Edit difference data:
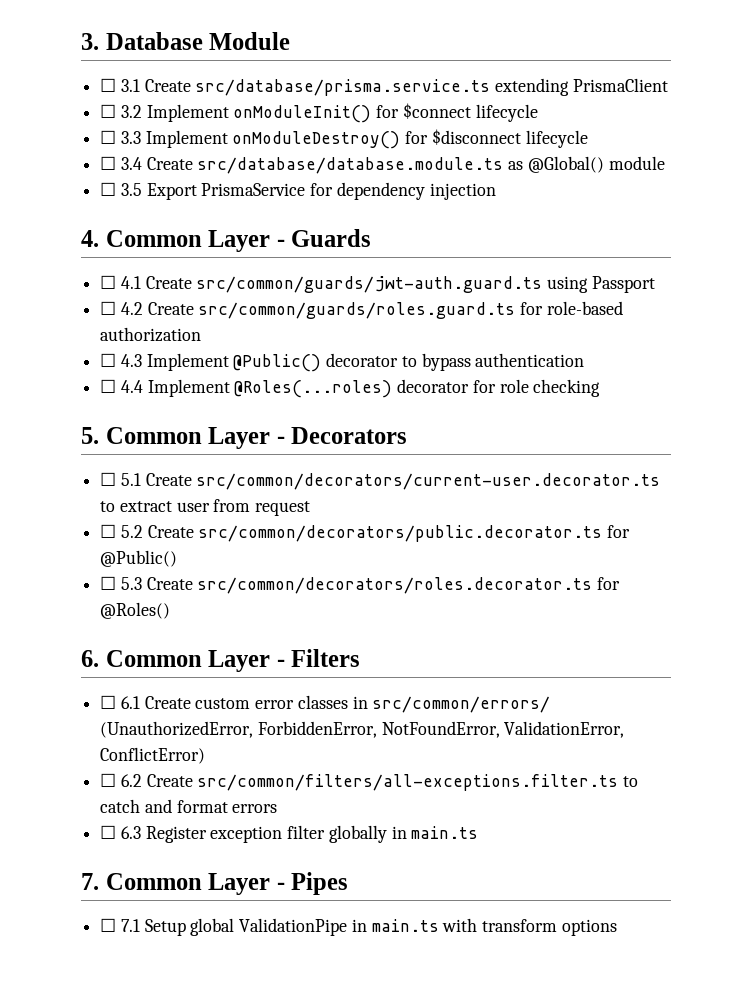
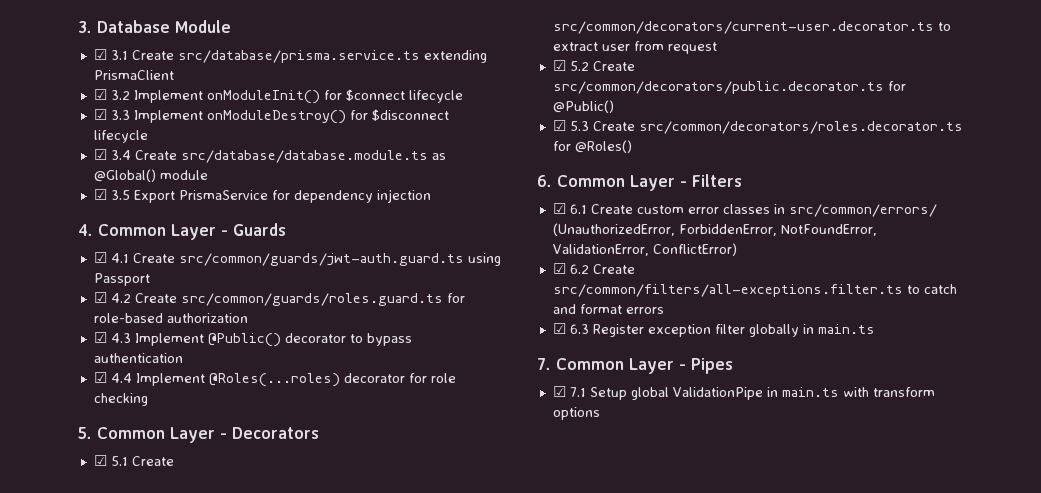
- ☐ 3.1 Create src/database/prisma.service.ts extending PrismaClient
+ ☑ 3.1 Create src/database/prisma.service.ts extending PrismaClient
- ☐ 3.2 Implement onModuleInit() for $connect lifecycle
+ ☑ 3.2 Implement onModuleInit() for $connect lifecycle
- ☐ 3.3 Implement onModuleDestroy() for $disconnect lifecycle
+ ☑ 3.3 Implement onModuleDestroy() for $disconnect lifecycle
- ☐ 3.4 Create src/database/database.module.ts as @Global() module
+ ☑ 3.4 Create src/database/database.module.ts as @Global() module
- ☐ 3.5 Export PrismaService for dependency injection
+ ☑ 3.5 Export PrismaService for dependency injection
- ☐ 4.1 Create src/common/guards/jwt-auth.guard.ts using Passport
+ ☑ 4.1 Create src/common/guards/jwt-auth.guard.ts using Passport
- ☐ 4.2 Create src/common/guards/roles.guard.ts for role-based authorization
+ ☑ 4.2 Create src/common/guards/roles.guard.ts for role-based authorization
- ☐ 4.3 Implement @Public() decorator to bypass authentication
+ ☑ 4.3 Implement @Public() decorator to bypass authentication
- ☐ 4.4 Implement @Roles(...roles) decorator for role checking
+ ☑ 4.4 Implement @Roles(...roles) decorator for role checking
- ☐ 5.1 Create src/common/decorators/current-user.decorator.ts to extract user from request
+ ☑ 5.1 Create src/common/decorators/current-user.decorator.ts to extract user from request
- ☐ 5.2 Create src/common/decorators/public.decorator.ts for @Public()
+ ☑ 5.2 Create src/common/decorators/public.decorator.ts for @Public()
- ☐ 5.3 Create src/common/decorators/roles.decorator.ts for @Roles()
+ ☑ 5.3 Create src/common/decorators/roles.decorator.ts for @Roles()
- ☐ 6.1 Create custom error classes in src/common/errors/ (UnauthorizedError, ForbiddenError, NotFoundError, ValidationError, ConflictError)
+ ☑ 6.1 Create custom error classes in src/common/errors/ (UnauthorizedError, ForbiddenError, NotFoundError, ValidationError, ConflictError)
- ☐ 6.2 Create src/common/filters/all-exceptions.filter.ts to catch and format errors
+ ☑ 6.2 Create src/common/filters/all-exceptions.filter.ts to catch and format errors
- ☐ 6.3 Register exception filter globally in main.ts
+ ☑ 6.3 Register exception filter globally in main.ts
- ☐ 7.1 Setup global ValidationPipe in main.ts with transform options
+ ☑ 7.1 Setup global ValidationPipe in main.ts with transform options

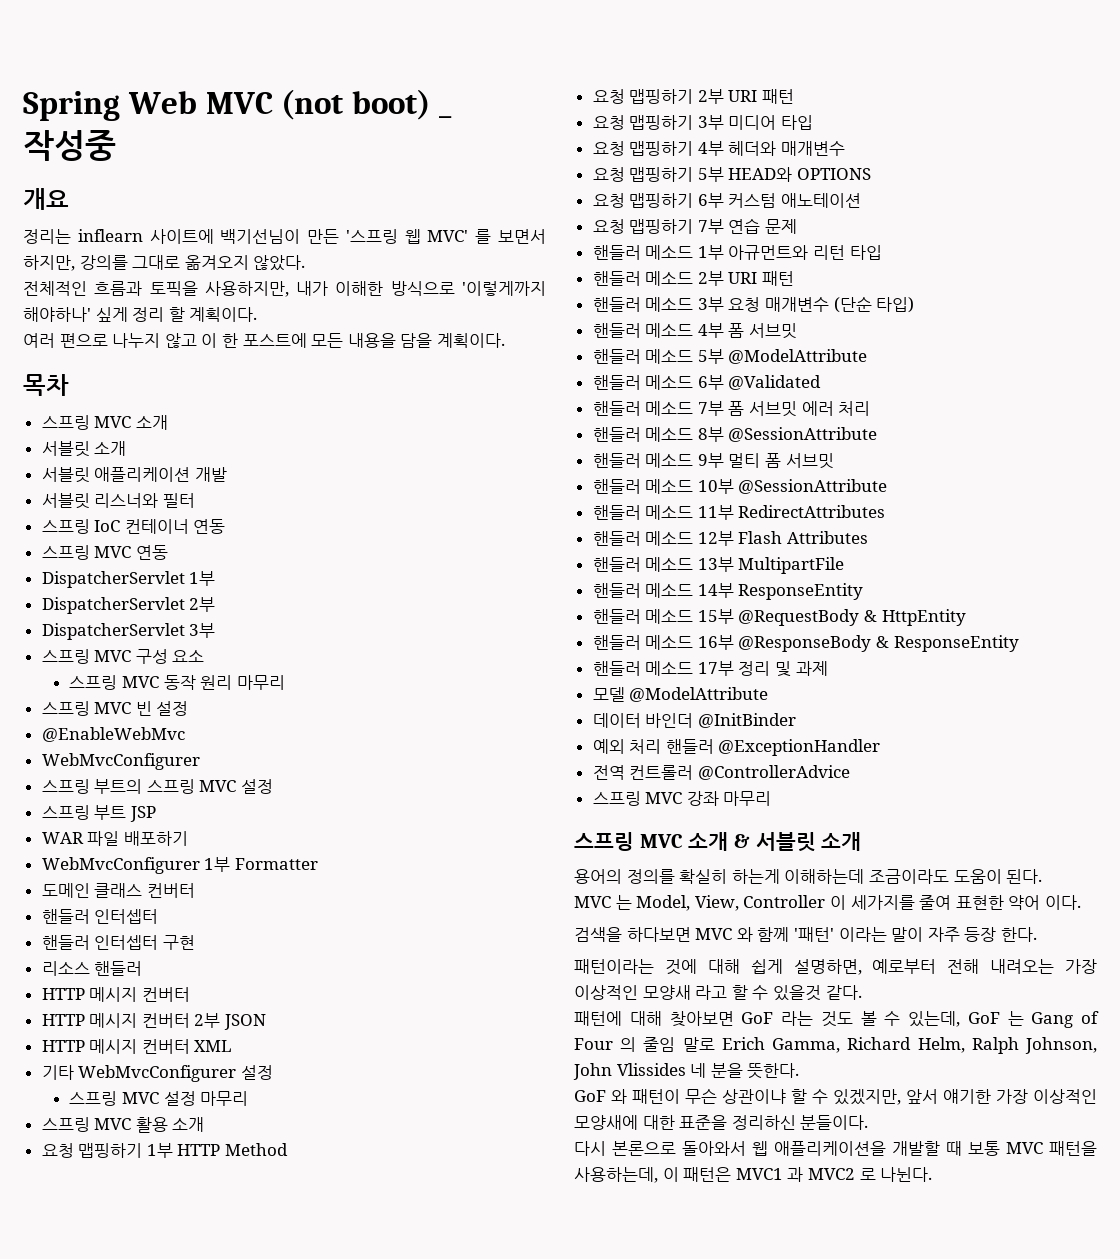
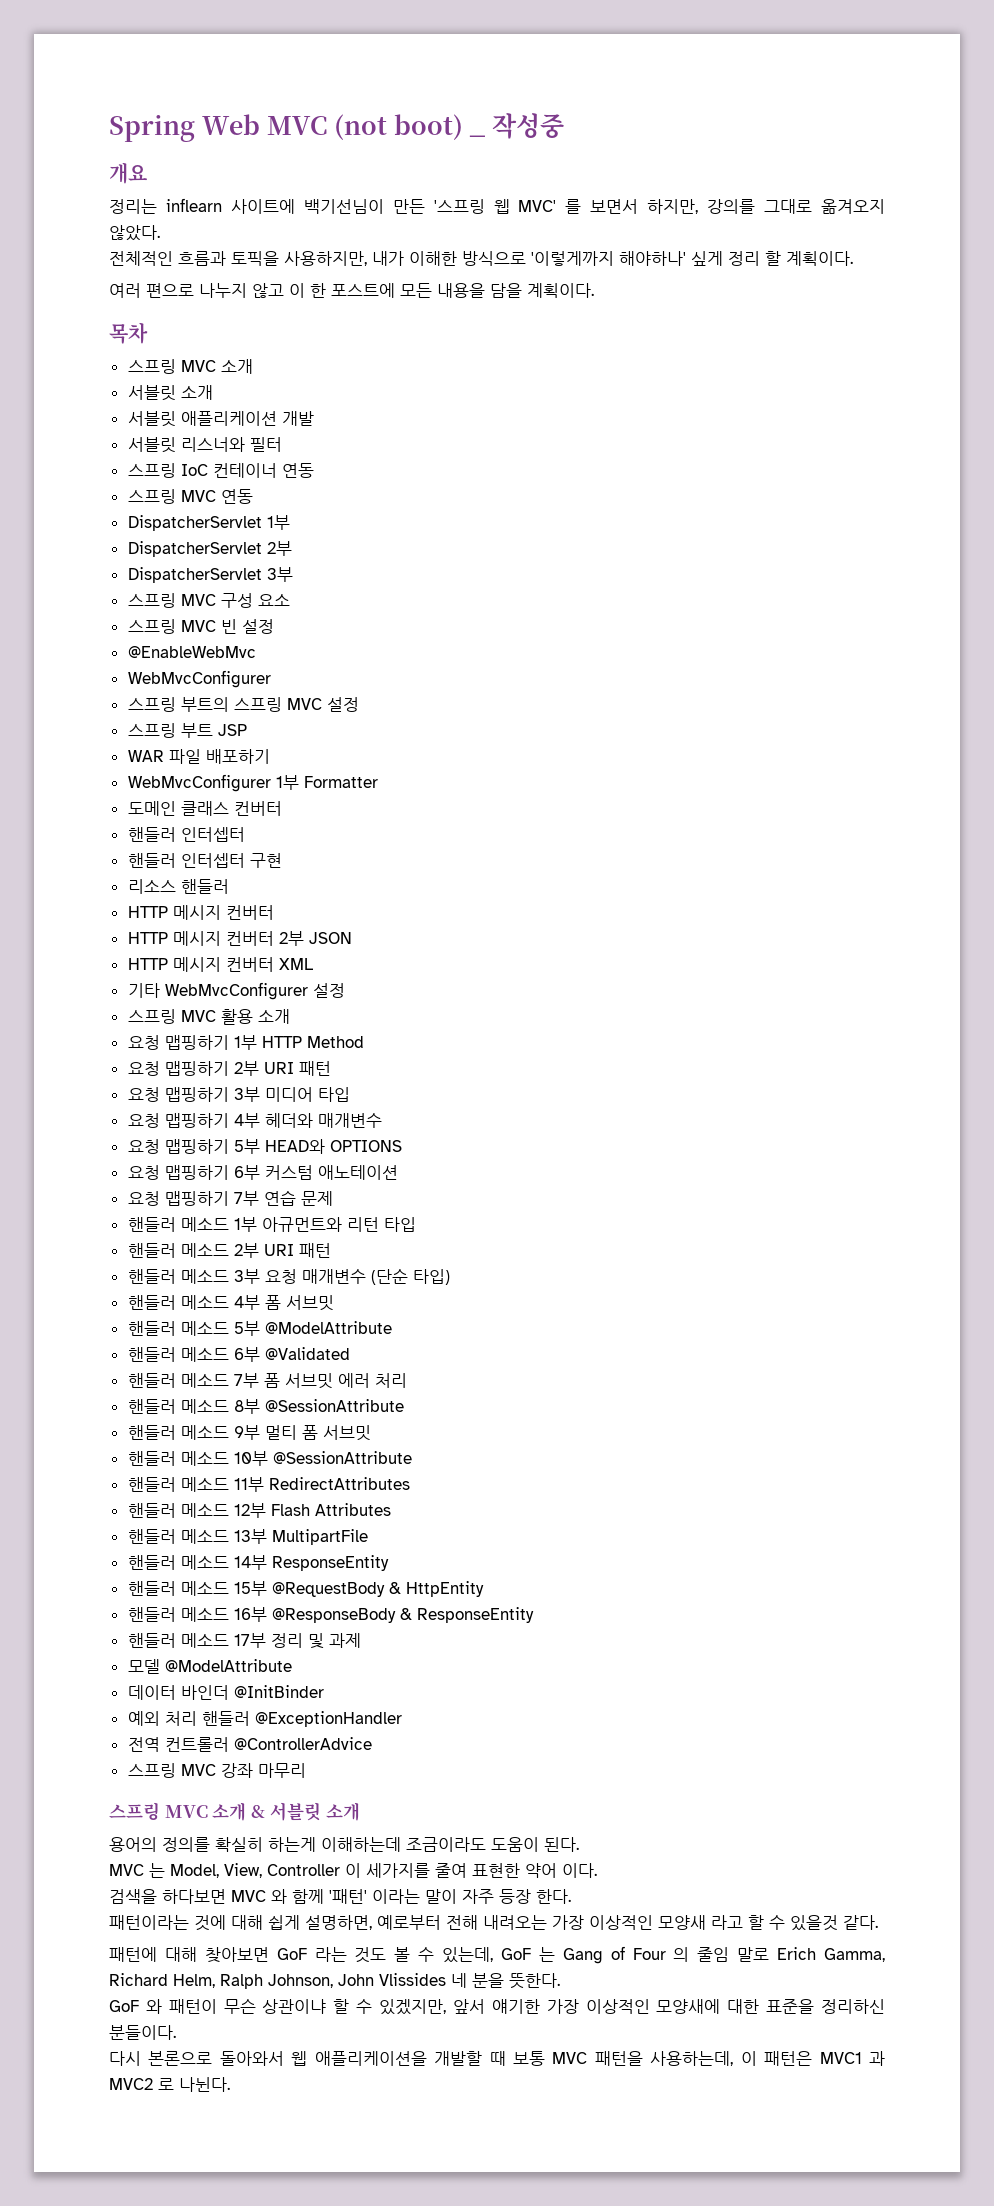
- 스프링 MVC 동작 원리 마무리
- 스프링 MVC 설정 마무리

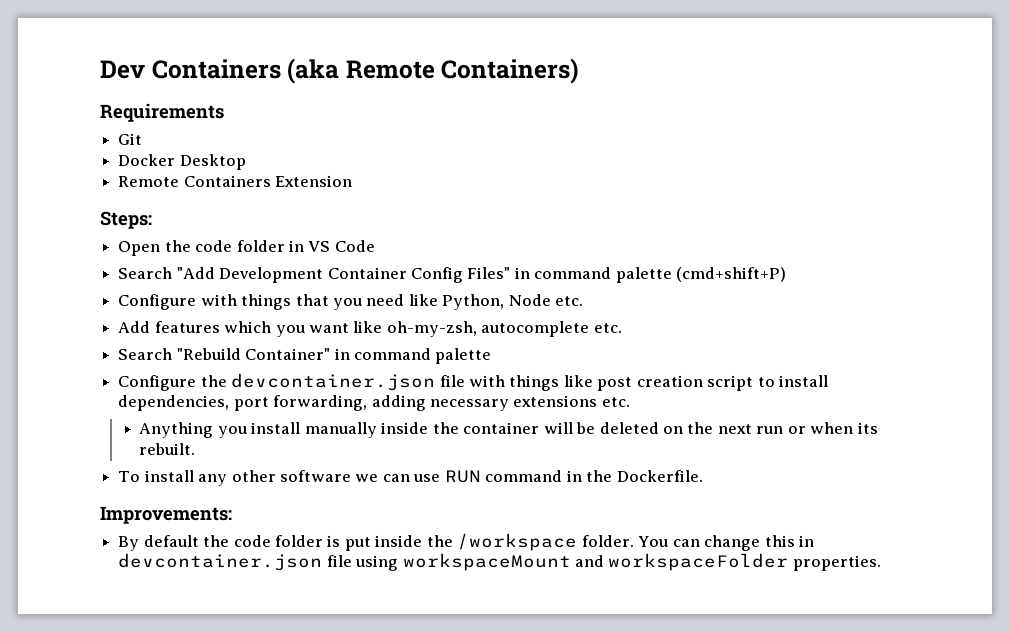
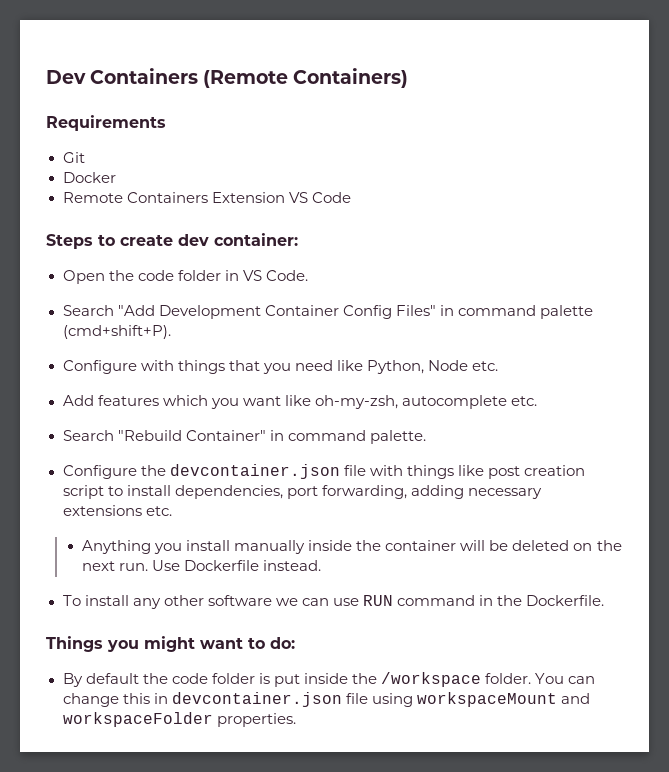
- Dev Containers (aka Remote Containers)
+ Dev Containers (Remote Containers)
- Docker Desktop
+ Docker
- Remote Containers Extension
- Steps:
+ Remote Containers Extension VS Code
+ Steps to create dev container:
- Open the code folder in VS Code
+ Open the code folder in VS Code.
- Search "Add Development Container Config Files" in command palette (cmd+shift+P)
+ Search "Add Development Container Config Files" in command palette (cmd+shift+P).
- Search "Rebuild Container" in command palette
+ Search "Rebuild Container" in command palette.
- Anything you install manually inside the container will be deleted on the next run or when its rebuilt.
+ Anything you install manually inside the container will be deleted on the next run. Use Dockerfile instead.
- Improvements:
+ Things you might want to do:

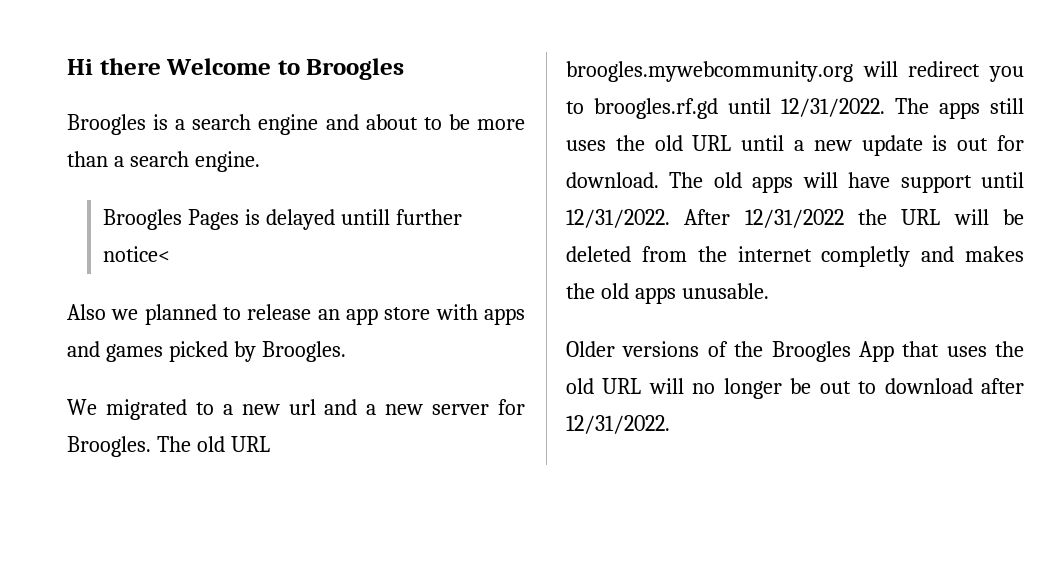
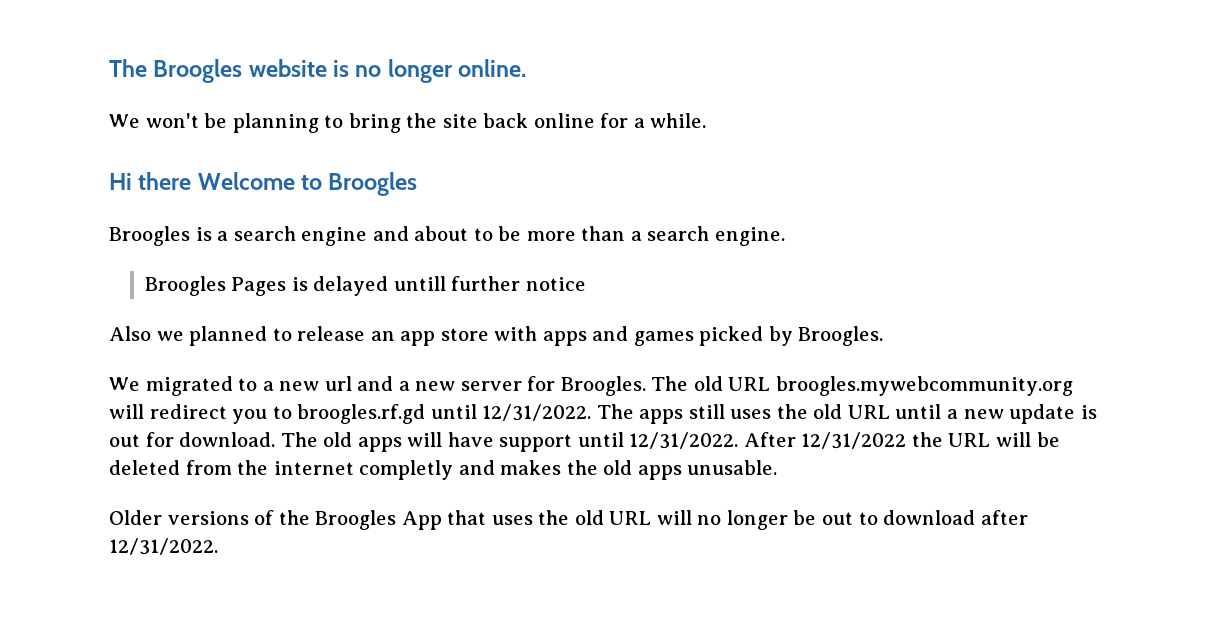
+ The Broogles website is no longer online.
+ We won't be planning to bring the site back online for a while.
- Broogles Pages is delayed untill further notice<
+ Broogles Pages is delayed untill further notice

The task:
Write out exactly the lines above from the line with "- ☐ 4.2 Create" through the line with "- ☐ 5.2 Create", both of them included, and leave out all other lines.

Task answer:
- ☐ 4.2 Create src/common/guards/roles.guard.ts for role-based authorization
+ ☑ 4.2 Create src/common/guards/roles.guard.ts for role-based authorization
- ☐ 4.3 Implement @Public() decorator to bypass authentication
+ ☑ 4.3 Implement @Public() decorator to bypass authentication
- ☐ 4.4 Implement @Roles(...roles) decorator for role checking
+ ☑ 4.4 Implement @Roles(...roles) decorator for role checking
- ☐ 5.1 Create src/common/decorators/current-user.decorator.ts to extract user from request
+ ☑ 5.1 Create src/common/decorators/current-user.decorator.ts to extract user from request
- ☐ 5.2 Create src/common/decorators/public.decorator.ts for @Public()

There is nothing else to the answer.